-- MATERIAL SHOWN follows --
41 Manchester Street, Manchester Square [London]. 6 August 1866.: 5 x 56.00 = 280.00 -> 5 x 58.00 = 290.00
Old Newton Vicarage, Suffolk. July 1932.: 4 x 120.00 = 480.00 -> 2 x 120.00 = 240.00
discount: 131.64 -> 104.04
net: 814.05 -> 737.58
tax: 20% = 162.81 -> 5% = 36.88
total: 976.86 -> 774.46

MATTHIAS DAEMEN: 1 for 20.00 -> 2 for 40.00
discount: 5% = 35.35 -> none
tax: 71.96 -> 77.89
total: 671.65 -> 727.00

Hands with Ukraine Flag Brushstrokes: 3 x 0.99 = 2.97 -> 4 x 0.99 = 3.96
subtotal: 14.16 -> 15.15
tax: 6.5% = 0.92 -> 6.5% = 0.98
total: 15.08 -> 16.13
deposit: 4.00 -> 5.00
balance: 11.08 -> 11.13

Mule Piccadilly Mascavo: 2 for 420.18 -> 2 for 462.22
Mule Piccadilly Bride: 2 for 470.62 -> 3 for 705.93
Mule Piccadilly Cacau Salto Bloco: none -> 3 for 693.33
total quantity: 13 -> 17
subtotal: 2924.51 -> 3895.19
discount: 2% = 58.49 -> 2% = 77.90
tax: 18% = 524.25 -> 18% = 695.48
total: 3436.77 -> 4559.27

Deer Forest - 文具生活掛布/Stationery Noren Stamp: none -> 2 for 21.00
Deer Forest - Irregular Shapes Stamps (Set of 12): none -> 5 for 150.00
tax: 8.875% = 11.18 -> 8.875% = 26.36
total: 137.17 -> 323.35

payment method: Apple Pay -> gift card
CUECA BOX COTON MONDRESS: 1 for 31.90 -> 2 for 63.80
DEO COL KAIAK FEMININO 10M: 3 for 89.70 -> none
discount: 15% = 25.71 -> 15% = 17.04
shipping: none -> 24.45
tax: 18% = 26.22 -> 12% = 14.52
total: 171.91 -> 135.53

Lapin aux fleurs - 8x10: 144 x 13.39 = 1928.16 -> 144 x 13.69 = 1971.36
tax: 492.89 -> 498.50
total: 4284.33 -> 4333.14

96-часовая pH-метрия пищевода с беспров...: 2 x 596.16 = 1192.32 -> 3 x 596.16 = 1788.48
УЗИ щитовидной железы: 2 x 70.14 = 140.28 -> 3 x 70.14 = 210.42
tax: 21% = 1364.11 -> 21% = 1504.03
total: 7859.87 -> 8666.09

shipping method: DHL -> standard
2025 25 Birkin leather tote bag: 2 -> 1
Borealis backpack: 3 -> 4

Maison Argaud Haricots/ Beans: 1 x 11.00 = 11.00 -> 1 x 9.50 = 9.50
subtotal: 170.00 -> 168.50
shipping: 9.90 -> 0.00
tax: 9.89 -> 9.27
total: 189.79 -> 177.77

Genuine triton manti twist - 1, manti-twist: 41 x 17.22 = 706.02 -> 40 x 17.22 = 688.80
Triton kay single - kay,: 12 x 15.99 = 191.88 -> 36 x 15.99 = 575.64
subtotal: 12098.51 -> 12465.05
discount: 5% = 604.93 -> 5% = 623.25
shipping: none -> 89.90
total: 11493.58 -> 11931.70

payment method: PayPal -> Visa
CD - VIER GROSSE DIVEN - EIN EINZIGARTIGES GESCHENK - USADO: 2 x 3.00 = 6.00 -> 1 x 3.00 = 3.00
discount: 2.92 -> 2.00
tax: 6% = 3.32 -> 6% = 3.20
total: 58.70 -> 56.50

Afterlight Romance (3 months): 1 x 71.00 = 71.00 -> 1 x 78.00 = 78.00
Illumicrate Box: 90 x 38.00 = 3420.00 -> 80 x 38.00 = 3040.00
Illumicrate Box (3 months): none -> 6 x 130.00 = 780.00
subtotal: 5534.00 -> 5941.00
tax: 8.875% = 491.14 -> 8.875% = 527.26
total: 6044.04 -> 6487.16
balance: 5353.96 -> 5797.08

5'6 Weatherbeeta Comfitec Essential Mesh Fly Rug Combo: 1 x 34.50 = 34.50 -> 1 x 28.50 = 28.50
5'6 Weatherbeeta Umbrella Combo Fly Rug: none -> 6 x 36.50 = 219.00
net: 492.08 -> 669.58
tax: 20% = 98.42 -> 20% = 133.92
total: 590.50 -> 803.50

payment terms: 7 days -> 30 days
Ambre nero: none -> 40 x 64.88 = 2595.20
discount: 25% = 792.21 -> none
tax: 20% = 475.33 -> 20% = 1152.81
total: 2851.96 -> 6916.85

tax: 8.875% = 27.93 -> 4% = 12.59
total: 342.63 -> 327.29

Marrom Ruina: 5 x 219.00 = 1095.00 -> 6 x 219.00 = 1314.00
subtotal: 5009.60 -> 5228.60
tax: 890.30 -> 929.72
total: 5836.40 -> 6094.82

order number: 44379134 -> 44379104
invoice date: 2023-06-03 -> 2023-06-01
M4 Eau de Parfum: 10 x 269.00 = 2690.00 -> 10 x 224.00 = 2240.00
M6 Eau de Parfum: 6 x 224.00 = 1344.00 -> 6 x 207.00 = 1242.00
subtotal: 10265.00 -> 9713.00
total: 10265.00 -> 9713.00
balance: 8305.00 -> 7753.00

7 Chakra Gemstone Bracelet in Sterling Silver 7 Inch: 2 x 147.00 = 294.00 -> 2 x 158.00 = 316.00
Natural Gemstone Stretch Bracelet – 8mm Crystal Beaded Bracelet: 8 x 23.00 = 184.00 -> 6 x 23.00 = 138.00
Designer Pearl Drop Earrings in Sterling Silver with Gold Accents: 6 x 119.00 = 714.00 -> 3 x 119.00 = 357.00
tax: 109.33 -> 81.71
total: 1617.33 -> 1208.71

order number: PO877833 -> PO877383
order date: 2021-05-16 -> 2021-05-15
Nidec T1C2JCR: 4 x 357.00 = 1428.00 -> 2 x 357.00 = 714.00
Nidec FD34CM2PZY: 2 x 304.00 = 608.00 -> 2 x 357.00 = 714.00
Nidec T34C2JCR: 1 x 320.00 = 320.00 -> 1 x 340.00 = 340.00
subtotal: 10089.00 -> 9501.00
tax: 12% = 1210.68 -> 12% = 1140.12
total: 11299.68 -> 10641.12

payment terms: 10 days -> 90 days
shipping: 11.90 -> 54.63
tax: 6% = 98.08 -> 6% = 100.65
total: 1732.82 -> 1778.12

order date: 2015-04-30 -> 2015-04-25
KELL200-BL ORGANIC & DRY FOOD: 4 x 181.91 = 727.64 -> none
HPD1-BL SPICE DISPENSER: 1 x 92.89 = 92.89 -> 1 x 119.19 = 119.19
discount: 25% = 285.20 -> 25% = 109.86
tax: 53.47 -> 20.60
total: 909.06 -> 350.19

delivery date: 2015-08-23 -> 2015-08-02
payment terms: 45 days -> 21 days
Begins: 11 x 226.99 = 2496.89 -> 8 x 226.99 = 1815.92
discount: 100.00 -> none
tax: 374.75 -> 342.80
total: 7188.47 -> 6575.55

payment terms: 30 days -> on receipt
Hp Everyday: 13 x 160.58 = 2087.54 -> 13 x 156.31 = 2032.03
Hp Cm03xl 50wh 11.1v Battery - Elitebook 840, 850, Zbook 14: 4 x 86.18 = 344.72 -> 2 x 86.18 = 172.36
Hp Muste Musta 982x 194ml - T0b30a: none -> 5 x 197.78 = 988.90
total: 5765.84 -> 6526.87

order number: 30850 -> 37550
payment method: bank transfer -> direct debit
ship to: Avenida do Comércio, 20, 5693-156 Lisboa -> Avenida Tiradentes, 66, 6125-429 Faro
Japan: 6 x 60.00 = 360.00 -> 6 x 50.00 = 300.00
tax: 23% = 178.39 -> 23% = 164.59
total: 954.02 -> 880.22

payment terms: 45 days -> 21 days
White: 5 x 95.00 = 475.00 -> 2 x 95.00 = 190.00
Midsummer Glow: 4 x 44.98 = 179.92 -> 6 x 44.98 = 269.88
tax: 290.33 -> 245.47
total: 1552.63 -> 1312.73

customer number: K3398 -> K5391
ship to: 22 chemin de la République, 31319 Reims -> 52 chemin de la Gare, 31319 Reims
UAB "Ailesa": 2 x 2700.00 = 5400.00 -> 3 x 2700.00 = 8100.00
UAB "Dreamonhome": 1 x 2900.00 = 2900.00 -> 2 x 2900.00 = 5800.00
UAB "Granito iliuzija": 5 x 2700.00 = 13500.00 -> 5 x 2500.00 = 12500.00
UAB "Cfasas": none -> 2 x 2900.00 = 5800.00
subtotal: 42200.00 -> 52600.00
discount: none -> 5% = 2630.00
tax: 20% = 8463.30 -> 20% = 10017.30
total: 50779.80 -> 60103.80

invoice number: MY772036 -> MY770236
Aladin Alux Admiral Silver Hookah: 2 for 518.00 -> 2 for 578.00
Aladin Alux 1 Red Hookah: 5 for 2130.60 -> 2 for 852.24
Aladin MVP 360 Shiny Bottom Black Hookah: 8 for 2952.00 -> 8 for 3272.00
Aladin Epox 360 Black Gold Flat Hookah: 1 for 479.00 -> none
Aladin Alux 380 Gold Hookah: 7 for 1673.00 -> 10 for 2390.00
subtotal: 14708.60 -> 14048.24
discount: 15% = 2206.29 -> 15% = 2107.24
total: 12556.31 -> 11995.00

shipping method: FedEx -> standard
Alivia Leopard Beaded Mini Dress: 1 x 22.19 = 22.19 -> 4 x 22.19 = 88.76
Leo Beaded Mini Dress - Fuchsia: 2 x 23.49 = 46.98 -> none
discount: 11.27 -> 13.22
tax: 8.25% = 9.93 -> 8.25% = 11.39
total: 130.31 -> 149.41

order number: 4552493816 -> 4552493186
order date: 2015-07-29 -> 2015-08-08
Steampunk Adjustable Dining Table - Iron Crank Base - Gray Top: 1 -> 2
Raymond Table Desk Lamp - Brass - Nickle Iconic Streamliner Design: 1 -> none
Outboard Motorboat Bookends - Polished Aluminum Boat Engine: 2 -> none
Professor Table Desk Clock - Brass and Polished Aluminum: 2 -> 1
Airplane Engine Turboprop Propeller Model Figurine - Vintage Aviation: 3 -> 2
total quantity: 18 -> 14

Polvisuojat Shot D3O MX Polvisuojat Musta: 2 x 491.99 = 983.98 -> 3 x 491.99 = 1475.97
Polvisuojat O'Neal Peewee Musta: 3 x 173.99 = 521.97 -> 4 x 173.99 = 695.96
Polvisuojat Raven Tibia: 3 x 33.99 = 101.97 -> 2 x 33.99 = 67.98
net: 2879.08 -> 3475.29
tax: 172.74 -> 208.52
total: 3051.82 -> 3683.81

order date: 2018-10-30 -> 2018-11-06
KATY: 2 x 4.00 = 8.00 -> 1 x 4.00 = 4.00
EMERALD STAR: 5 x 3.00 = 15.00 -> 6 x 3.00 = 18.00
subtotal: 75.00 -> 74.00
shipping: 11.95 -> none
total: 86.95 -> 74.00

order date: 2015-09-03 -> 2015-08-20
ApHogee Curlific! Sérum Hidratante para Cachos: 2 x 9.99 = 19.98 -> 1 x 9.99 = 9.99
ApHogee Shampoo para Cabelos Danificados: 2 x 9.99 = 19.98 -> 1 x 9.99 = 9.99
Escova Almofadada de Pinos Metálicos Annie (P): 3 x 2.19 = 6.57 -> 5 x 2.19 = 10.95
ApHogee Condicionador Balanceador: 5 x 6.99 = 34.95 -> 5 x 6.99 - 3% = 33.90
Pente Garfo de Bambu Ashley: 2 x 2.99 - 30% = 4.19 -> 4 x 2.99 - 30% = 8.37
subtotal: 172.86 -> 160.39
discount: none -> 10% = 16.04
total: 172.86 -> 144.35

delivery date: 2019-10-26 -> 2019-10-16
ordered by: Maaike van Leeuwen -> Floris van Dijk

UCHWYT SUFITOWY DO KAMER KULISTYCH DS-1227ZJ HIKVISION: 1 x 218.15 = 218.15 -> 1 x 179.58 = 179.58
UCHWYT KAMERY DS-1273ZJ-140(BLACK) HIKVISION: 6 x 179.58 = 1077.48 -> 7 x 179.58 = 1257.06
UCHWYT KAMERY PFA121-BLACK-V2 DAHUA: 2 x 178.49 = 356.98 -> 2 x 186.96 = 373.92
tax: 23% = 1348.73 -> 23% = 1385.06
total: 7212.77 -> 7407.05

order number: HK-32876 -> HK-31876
-- MATERIAL SHOWN concluded --
■ REQUIREMENT
Reproduce each line of the data containing the word "Polished".

■ RESULT OF THIS TASK
Outboard Motorboat Bookends - Polished Aluminum Boat Engine: 2 -> none
Professor Table Desk Clock - Brass and Polished Aluminum: 2 -> 1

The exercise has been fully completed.